Material for this task START

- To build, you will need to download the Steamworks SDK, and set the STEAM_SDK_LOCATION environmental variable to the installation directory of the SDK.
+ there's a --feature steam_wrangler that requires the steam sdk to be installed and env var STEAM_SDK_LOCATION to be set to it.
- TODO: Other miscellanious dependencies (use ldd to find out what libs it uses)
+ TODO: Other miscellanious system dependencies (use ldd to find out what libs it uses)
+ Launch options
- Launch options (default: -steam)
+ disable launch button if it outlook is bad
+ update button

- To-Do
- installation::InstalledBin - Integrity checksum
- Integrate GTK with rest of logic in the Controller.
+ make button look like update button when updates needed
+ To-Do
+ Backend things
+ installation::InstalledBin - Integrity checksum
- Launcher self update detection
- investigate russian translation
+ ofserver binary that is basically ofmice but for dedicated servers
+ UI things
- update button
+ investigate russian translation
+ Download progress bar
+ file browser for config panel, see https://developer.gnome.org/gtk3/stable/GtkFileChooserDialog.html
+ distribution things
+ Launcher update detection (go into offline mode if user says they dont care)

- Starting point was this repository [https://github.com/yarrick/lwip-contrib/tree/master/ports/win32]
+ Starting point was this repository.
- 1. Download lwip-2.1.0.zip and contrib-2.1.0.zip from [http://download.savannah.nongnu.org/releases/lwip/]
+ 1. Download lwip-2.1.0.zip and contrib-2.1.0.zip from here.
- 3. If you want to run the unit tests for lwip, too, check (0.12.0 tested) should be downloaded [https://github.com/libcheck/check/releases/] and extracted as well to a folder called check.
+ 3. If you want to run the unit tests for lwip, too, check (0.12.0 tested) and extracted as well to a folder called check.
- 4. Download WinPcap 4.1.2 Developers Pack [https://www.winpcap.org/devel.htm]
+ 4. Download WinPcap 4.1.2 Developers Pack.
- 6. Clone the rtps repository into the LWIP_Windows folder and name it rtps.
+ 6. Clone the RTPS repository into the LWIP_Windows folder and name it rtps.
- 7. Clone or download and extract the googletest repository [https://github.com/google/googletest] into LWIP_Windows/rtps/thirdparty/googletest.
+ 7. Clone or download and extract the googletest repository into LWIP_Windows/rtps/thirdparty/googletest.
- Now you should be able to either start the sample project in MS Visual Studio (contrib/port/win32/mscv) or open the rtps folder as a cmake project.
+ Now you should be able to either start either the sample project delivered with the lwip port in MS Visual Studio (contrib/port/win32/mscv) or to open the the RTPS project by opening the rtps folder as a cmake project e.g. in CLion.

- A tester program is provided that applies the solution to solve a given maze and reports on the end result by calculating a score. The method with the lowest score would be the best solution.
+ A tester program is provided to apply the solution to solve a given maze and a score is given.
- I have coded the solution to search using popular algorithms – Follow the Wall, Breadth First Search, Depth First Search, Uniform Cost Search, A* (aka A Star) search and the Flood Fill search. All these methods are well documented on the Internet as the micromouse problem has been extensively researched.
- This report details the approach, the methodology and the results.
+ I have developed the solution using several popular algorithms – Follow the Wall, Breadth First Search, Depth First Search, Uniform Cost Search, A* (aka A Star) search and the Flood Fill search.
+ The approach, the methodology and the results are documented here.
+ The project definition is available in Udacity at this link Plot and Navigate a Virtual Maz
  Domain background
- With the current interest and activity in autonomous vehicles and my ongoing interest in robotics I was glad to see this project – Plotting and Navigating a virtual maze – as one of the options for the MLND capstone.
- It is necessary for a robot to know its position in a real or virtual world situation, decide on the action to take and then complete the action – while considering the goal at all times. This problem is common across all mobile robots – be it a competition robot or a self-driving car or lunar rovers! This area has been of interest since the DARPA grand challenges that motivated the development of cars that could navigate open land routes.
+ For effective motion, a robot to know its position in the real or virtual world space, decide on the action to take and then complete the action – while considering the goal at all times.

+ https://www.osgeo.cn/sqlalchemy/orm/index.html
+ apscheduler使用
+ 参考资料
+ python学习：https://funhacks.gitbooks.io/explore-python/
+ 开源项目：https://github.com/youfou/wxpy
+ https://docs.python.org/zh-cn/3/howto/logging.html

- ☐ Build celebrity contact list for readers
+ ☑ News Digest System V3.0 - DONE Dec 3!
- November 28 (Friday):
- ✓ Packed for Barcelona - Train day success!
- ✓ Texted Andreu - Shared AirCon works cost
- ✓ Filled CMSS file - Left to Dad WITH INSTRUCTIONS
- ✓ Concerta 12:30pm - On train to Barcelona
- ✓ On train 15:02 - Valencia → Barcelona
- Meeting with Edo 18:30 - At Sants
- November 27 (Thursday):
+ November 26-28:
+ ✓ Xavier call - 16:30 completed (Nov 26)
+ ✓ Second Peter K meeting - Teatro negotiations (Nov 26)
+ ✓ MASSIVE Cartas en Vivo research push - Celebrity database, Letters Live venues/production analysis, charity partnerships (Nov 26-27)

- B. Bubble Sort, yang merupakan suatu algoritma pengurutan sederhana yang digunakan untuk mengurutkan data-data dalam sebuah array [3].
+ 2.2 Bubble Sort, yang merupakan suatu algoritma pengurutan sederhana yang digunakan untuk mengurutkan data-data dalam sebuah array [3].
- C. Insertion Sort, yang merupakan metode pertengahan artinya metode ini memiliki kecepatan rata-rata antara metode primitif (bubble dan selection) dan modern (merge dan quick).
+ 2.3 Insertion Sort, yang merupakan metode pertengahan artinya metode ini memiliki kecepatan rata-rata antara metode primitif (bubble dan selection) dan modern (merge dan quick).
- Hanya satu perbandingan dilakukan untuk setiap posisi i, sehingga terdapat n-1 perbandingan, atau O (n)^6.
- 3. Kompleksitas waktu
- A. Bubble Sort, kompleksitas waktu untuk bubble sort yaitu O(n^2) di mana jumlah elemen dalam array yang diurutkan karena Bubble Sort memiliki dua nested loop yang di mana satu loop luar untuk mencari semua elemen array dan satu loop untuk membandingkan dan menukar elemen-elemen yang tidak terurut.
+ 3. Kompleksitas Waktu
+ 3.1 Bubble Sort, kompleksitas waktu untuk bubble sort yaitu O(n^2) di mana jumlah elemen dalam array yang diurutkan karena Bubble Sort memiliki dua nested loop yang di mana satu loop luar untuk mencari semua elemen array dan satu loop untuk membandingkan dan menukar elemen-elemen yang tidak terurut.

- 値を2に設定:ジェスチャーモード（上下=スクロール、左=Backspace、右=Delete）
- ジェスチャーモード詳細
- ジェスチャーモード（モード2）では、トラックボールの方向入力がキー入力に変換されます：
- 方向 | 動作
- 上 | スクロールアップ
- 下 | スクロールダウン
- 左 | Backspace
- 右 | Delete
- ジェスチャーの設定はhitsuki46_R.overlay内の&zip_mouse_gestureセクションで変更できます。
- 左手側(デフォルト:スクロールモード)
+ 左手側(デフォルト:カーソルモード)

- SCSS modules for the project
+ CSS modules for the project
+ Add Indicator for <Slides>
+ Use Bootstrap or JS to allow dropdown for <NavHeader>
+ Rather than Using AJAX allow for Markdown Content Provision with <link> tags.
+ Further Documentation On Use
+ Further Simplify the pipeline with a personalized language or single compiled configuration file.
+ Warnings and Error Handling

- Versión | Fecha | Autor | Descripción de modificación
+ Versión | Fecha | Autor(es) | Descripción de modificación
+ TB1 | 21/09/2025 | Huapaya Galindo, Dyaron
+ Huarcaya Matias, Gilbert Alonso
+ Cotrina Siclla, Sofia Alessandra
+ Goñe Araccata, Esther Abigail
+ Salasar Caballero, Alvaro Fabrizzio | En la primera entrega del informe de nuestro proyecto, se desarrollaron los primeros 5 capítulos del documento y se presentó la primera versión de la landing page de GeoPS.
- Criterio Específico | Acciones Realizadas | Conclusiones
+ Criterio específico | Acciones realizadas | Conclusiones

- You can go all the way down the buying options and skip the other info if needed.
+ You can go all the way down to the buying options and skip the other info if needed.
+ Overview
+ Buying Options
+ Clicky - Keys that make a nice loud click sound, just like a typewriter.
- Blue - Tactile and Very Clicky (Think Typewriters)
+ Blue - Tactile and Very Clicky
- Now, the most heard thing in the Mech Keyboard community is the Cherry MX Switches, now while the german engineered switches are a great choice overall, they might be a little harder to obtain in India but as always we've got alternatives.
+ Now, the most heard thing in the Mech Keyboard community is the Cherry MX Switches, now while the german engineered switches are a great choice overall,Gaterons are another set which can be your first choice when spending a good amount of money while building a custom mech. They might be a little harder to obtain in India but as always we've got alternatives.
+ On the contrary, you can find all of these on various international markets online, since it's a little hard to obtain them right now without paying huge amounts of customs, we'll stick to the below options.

Material for this task END

* **Exercise details**
The line containing "- Launch options (default: -steam)" marks the end: copy exactly every line from the top of the data above down to it, that line included.

* **Output**
- To build, you will need to download the Steamworks SDK, and set the STEAM_SDK_LOCATION environmental variable to the installation directory of the SDK.
+ there's a --feature steam_wrangler that requires the steam sdk to be installed and env var STEAM_SDK_LOCATION to be set to it.
- TODO: Other miscellanious dependencies (use ldd to find out what libs it uses)
+ TODO: Other miscellanious system dependencies (use ldd to find out what libs it uses)
+ Launch options
- Launch options (default: -steam)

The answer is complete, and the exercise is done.